• _WHAT IS NEEDED_
Where does the string "none" appear? Copy every line of the entries below that holds it.

BEGIN

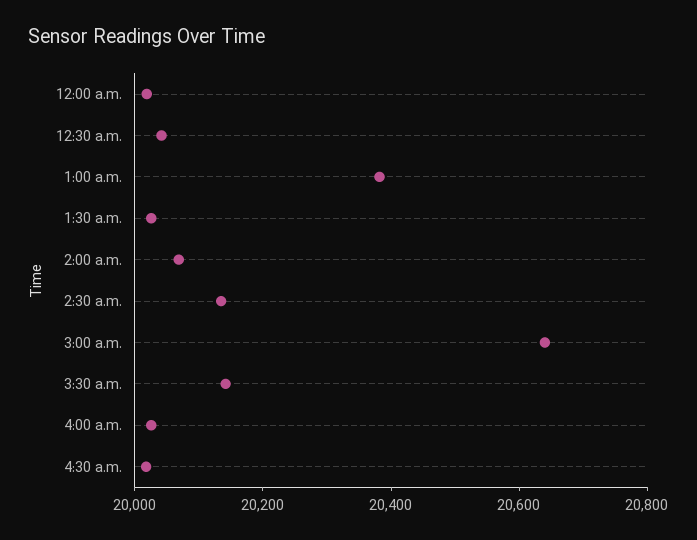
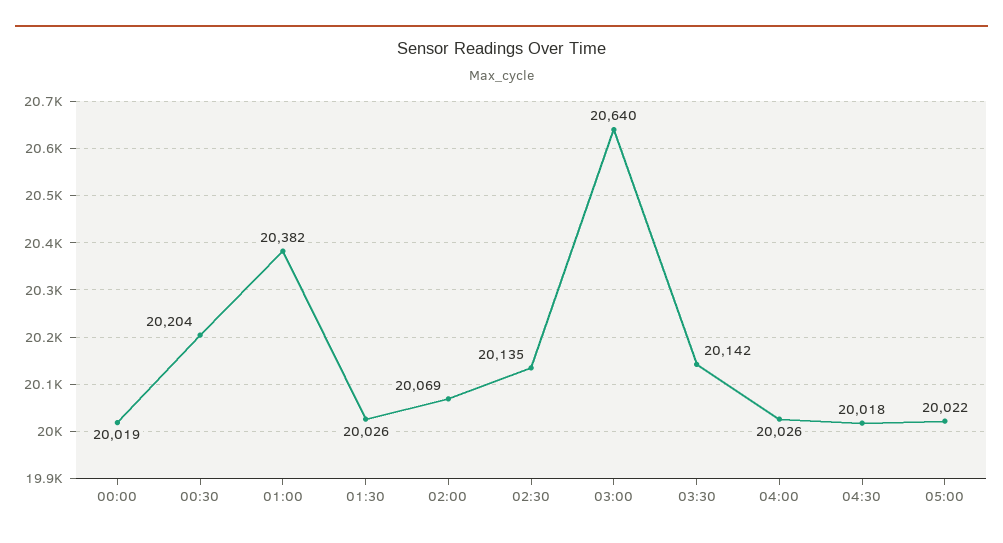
12:30 a.m.: 20050 -> 20204
05:00: none -> 20022

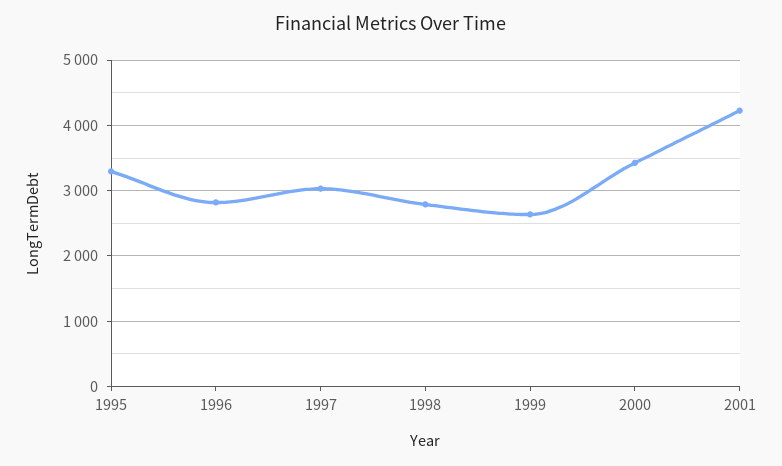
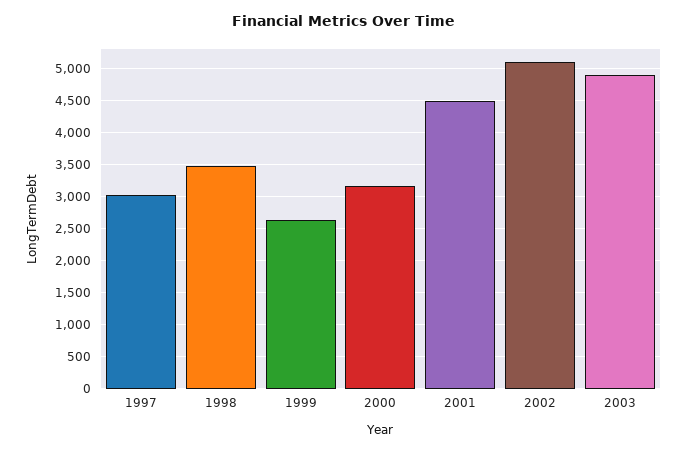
1995: 3300 -> none
1996: 2800 -> none
1998: 2800 -> 3500
2000: 3400 -> 3200
2001: 4200 -> 4500
2002: none -> 5100
2003: none -> 4900

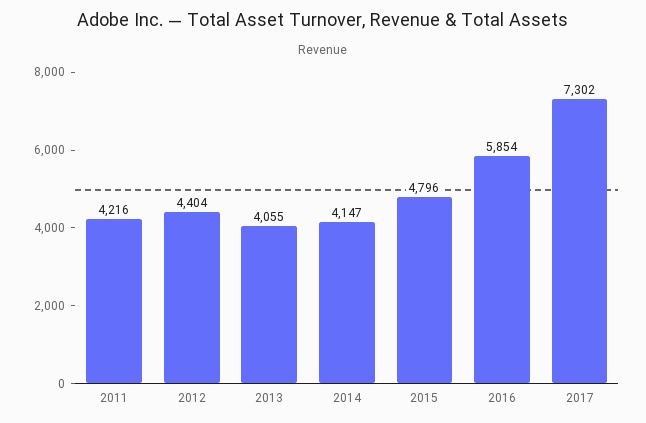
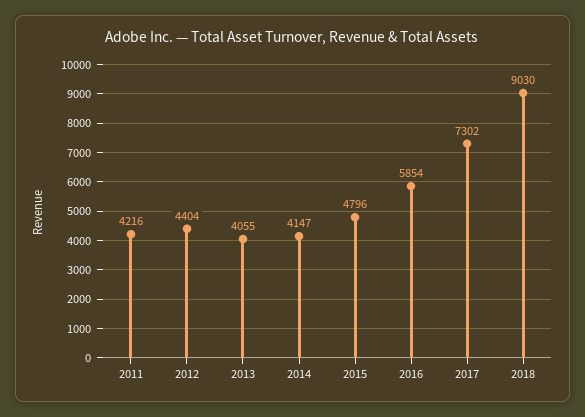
2018: none -> 9030

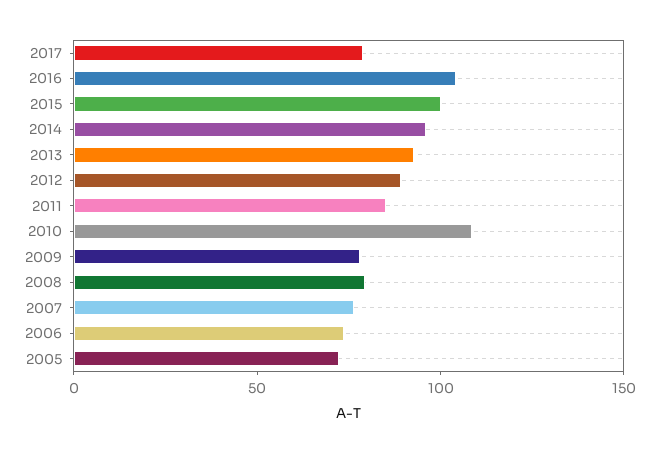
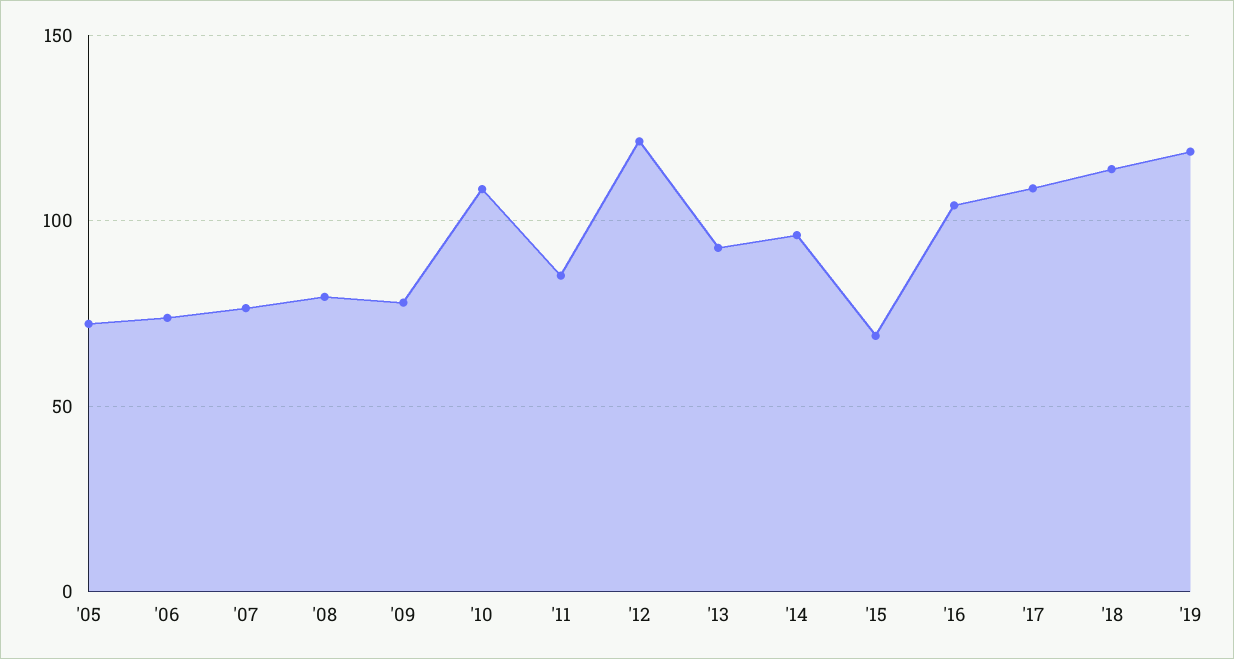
2017: 80 -> 110
2015: 100 -> 70
2012: 90 -> 120
'18: none -> 115
'19: none -> 120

END

• _SOLVED PROBLEM_
05:00: none -> 20022
1995: 3300 -> none
1996: 2800 -> none
2002: none -> 5100
2003: none -> 4900
2018: none -> 9030
'18: none -> 115
'19: none -> 120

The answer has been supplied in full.